21 Nov, 2003 By: Holly J. Wagner

Three law firms have filed investor lawsuits against Best Buy, alleging the chain misled investors about the prospects for the Musicland group in general and the Sam Goody chain in particular, then lost 36 percent of Best Buy's stock value because of the drag the Musicland stores put on Best Buy.

Firms that have filed cases and plan to seek class action status include Lasky & Rifkind, Ltd.; Schiffrin & Barroway and Cauley Geller Bowman & Rudman. The potential class is investors who bought Best Buy stock between between Jan. 9, 2002 and Aug. 7, 2002. Best Buy stock plummeted from $30.80 Aug. 7 to $19.55 the next day.

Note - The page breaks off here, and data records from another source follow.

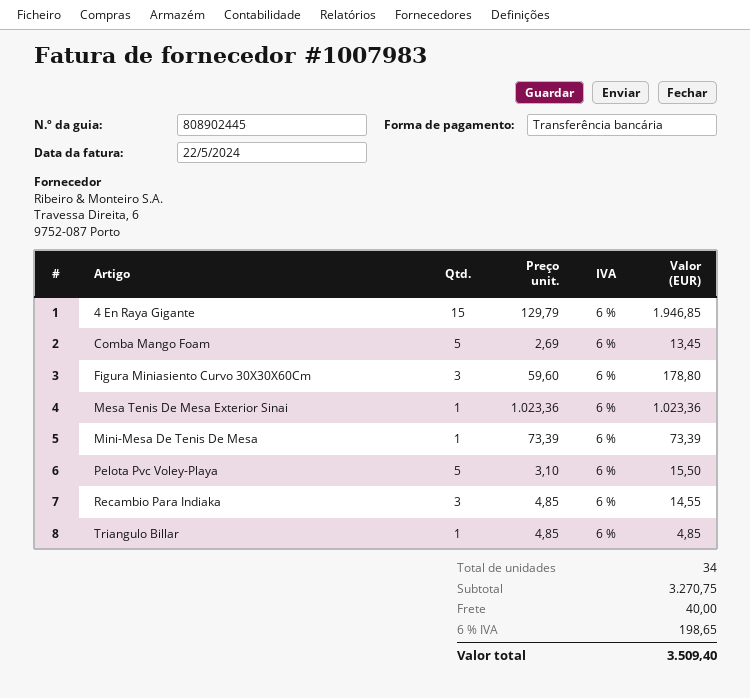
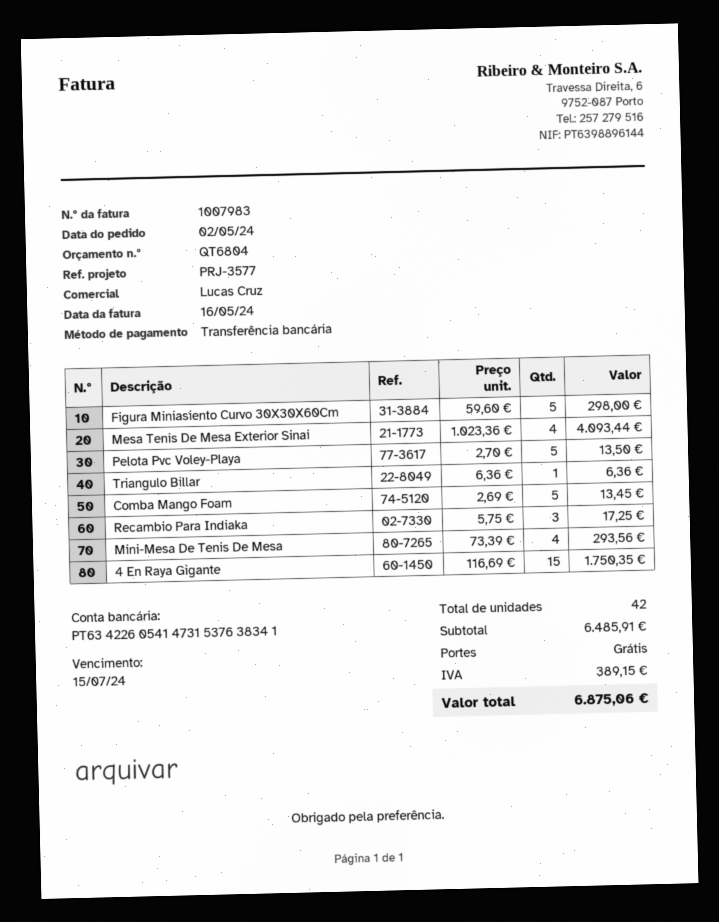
invoice date: 2024-05-22 -> 2024-05-16
4 En Raya Gigante: 15 x 129.79 = 1946.85 -> 15 x 116.69 = 1750.35
Figura Miniasiento Curvo 30X30X60Cm: 3 x 59.60 = 178.80 -> 5 x 59.60 = 298.00
Mesa Tenis De Mesa Exterior Sinai: 1 x 1023.36 = 1023.36 -> 4 x 1023.36 = 4093.44
Mini-Mesa De Tenis De Mesa: 1 x 73.39 = 73.39 -> 4 x 73.39 = 293.56
Pelota Pvc Voley-Playa: 5 x 3.10 = 15.50 -> 5 x 2.70 = 13.50
Recambio Para Indiaka: 3 x 4.85 = 14.55 -> 3 x 5.75 = 17.25
Triangulo Billar: 1 x 4.85 = 4.85 -> 1 x 6.36 = 6.36
total quantity: 34 -> 42
subtotal: 3270.75 -> 6485.91
shipping: 40.00 -> 0.00
tax: 198.65 -> 389.15
total: 3509.40 -> 6875.06

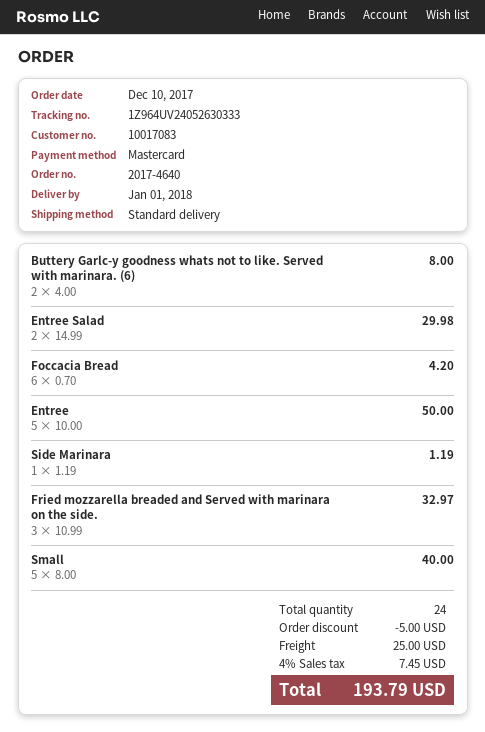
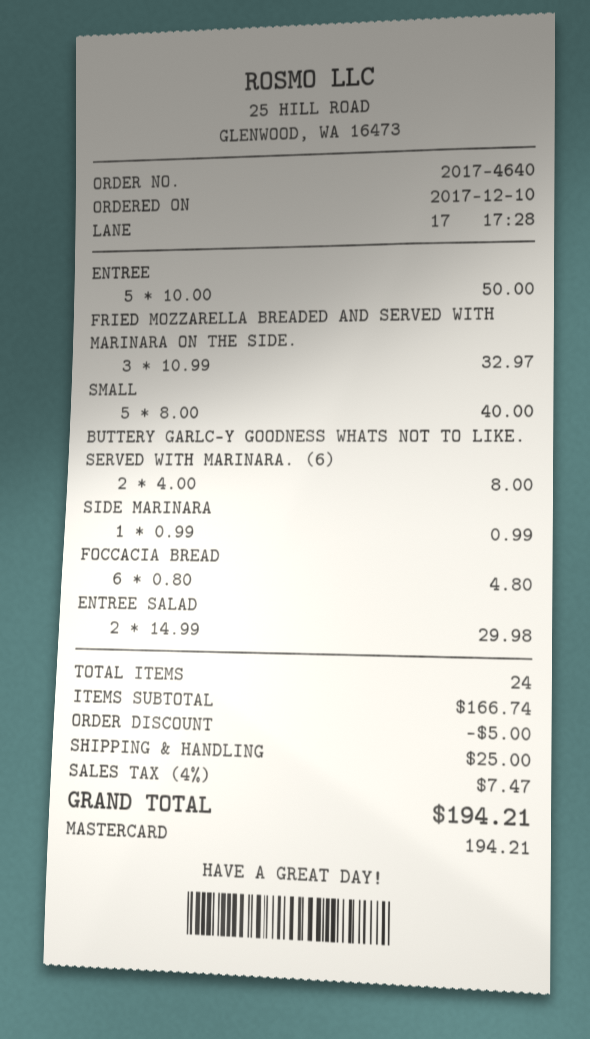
Foccacia Bread: 6 x 0.70 = 4.20 -> 6 x 0.80 = 4.80
Side Marinara: 1 x 1.19 = 1.19 -> 1 x 0.99 = 0.99
tax: 4% = 7.45 -> 4% = 7.47
total: 193.79 -> 194.21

“We have completed an initial review of the allegations in the lawsuit and believe they are without merit,” a Best Buy spokeswoman said. “The company intends to vigorously defend against this action.”

All three law firms allege in papers filed with the U.S. District Court in Minnesota that Best Buy executives violated Sections 10(b) and 20(a) of the Securities Exchange Act of 1934 and Rule 10b-5 by not disclosing to analysts and potential investors that Sam Goody Stores were performing below the company's expectations, requiring Best Buy to shrink the sizes of some Sam Goody stores and close others. The law firms also allege that Best Buy's effort to remerchandise Sam Goody stores “was failing badly, depressing the company's operations and earnings, and that the company's increases in capital expenditures to modernize the look of Sam Goody stores was not yielding the desired financial effect.”

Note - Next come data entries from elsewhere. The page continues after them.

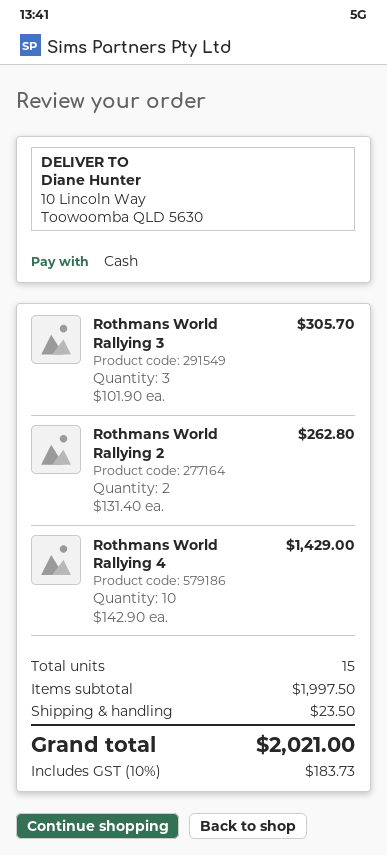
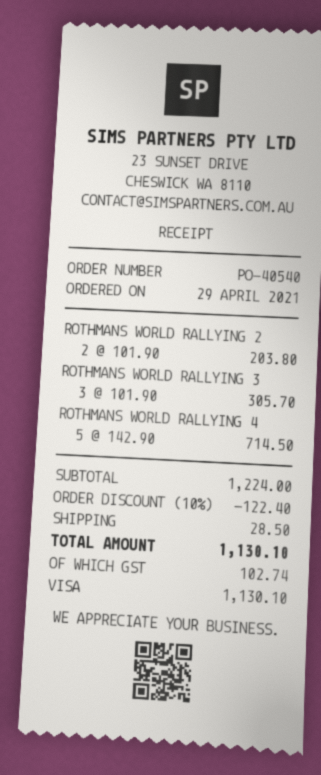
payment method: cash -> Visa
Rothmans World Rallying 2: 2 x 131.40 = 262.80 -> 2 x 101.90 = 203.80
Rothmans World Rallying 4: 10 x 142.90 = 1429.00 -> 5 x 142.90 = 714.50
subtotal: 1997.50 -> 1224.00
discount: none -> 10% = 122.40
shipping: 23.50 -> 28.50
tax: 183.73 -> 102.74
total: 2021.00 -> 1130.10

Claims by Schiffrin & Barroway and Cauley Geller go further, alleging that Best Buy executives were obligated to tell investors that the Musicland acquisition was a failure that left Best Buy saddled with a money-losing chain of stores, even as Wal-Mart and other mass merchants were putting pressure on Best Buy with advertising to lure customers away.

The firms go on to claim that Best Buy's strategy of capital expenditures to enhance the high-tech look of its stores and raise the service level was not yielding expected revenue increases, and that Best Buy hid the bad news from investors by not revising earnings projections in a timely manner.